Sementara itu, Kepala Bidang Pendidikan Dasar (Dikdas) Dinas Pendidikan (Disik) Karawang, Yani Heriyani mengaku sudah mendapat laporan sekolah roboh di SDN Jatiwangi 3. Pihaknya akan memperjuangkan agar rehabiliasi sekolah bisa dilakukan dalam anggaran perubahan. Namun jika tidak bisa maka akan dijadikan prioritas anggaran tahun 2024 tahun depan.
"Kami akan ajukan prioritas agar segera dibangun kalau tidak di anggaran perubahan ya tahun 2024 tahun depan," katanya.
Terkait sekolah rusak di Karawang, Yani mengatakan ada sebanyak 306 ruang kelas yang masih mengalami rusak berat. Sedangkan yang sudah di rehabilitasi sebanyak 264 kelas dan sisanya direhabilitasi tahun 2024.
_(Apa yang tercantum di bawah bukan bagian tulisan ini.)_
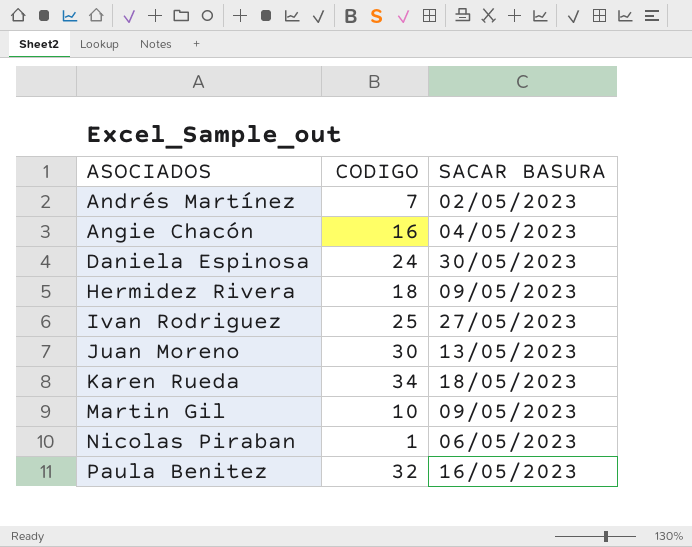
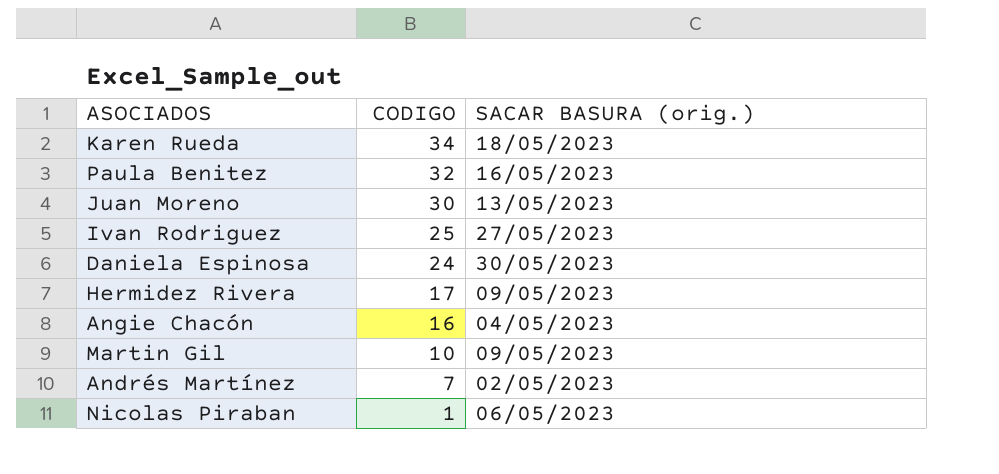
row order: ASOCIADOS ascending -> CODIGO descending
column name: SACAR BASURA -> SACAR BASURA (orig.)
Hermidez Rivera | CODIGO: 18 -> 17

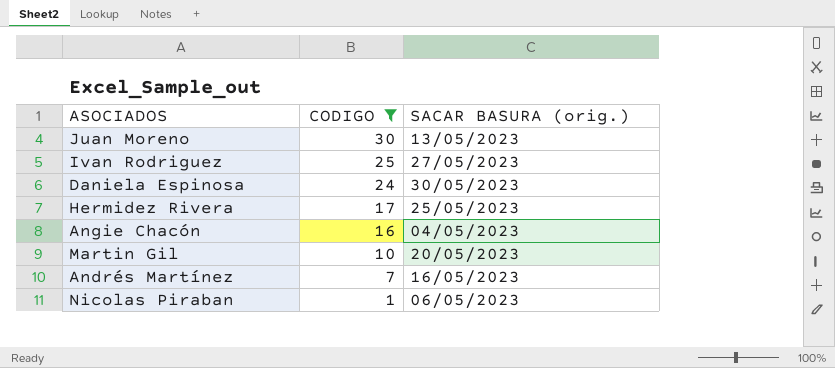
filter: none -> CODIGO <= 30
Hermidez Rivera | SACAR BASURA (orig.): 09/05/2023 -> 25/05/2023
Martin Gil | SACAR BASURA (orig.): 09/05/2023 -> 20/05/2023
Andrés Martínez | SACAR BASURA (orig.): 02/05/2023 -> 16/05/2023

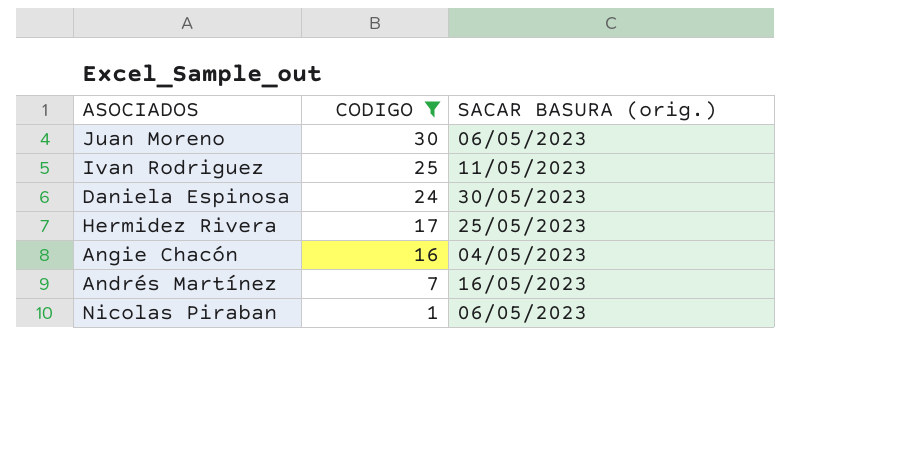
row Martin Gil: 10 | 20/05/2023 -> none
Juan Moreno | SACAR BASURA (orig.): 13/05/2023 -> 06/05/2023
Ivan Rodriguez | SACAR BASURA (orig.): 27/05/2023 -> 11/05/2023

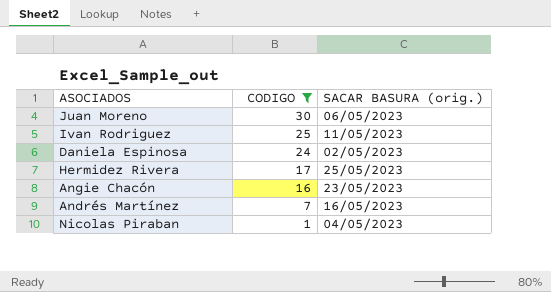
Daniela Espinosa | SACAR BASURA (orig.): 30/05/2023 -> 02/05/2023
Angie Chacón | SACAR BASURA (orig.): 04/05/2023 -> 23/05/2023
Nicolas Piraban | SACAR BASURA (orig.): 06/05/2023 -> 04/05/2023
"Tahun 2024 anggaran untuk perbaikan sekolah SD sebanyak Rp 26.400.000.000 dan DAK sebanyak Rp 14.595.000.000. Untuk sekolah SMP sebanyak 97 ruang kelas rusak dan yang akan direhab sebanyak 15 ruang kelas dan sisanya 82 kelas akan direhab 2024," ucap dia.